───── Data under study

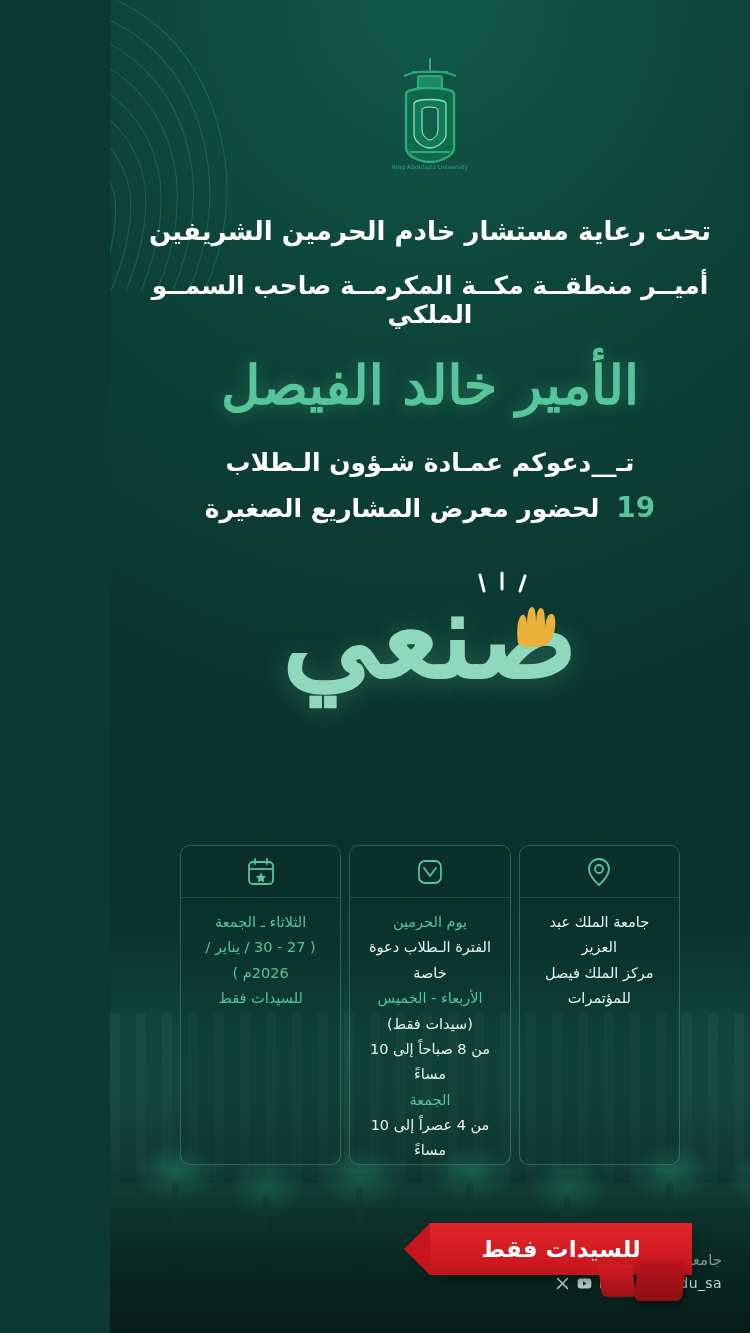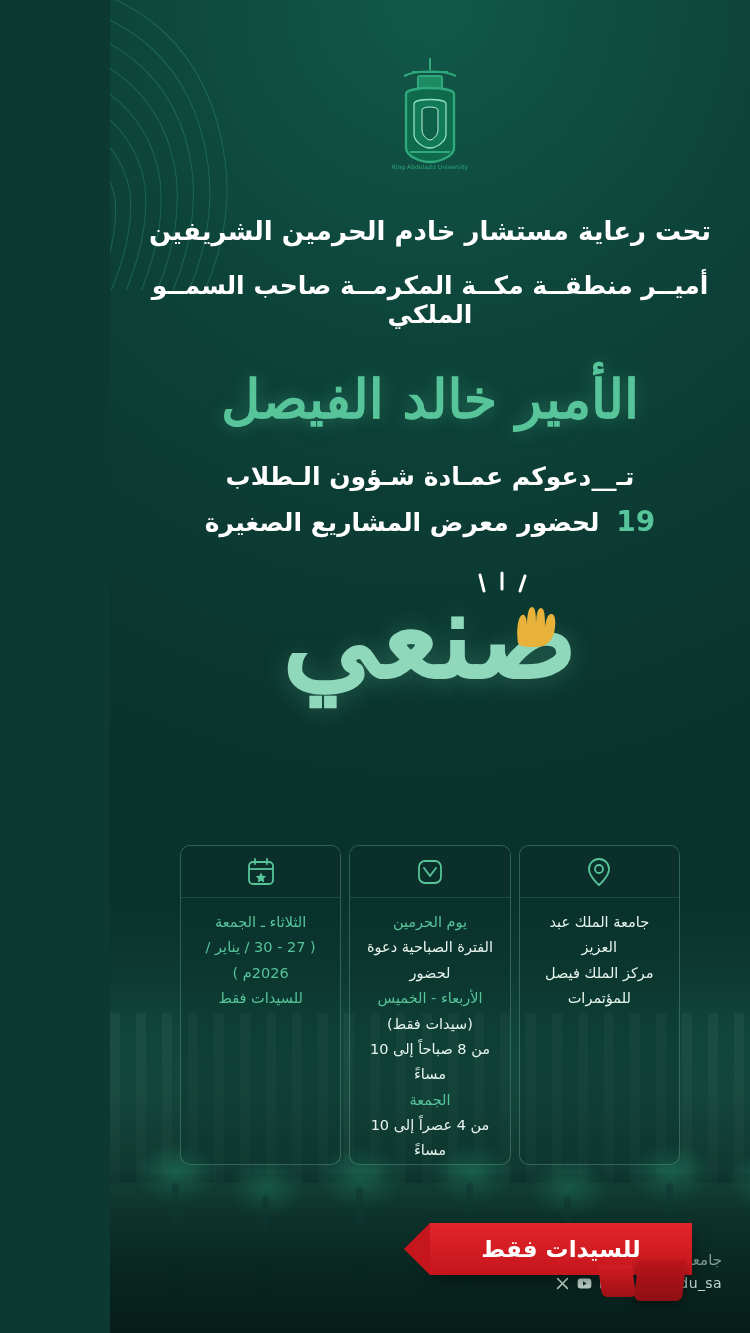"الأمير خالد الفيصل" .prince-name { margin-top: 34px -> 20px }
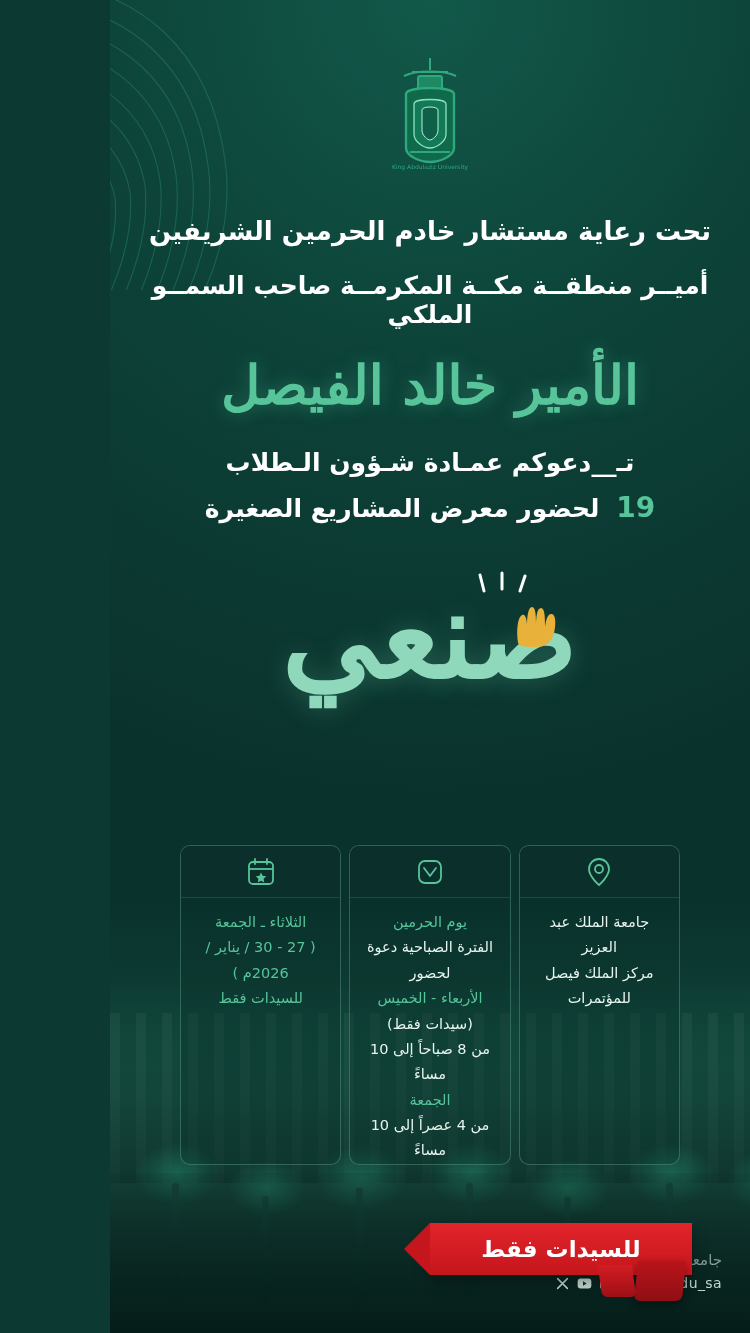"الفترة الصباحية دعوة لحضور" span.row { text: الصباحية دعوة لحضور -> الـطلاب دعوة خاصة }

──────────
───── Data under study

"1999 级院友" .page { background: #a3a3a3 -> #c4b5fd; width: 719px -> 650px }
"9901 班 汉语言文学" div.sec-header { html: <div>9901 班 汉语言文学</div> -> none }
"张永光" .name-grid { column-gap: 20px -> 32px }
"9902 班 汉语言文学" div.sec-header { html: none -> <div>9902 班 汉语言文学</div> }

──────────

In the records above, find each line with the word "html" and copy it out.

**Solution to this task**
"9901 班 汉语言文学" div.sec-header { html: <div>9901 班 汉语言文学</div> -> none }
"9902 班 汉语言文学" div.sec-header { html: none -> <div>9902 班 汉语言文学</div> }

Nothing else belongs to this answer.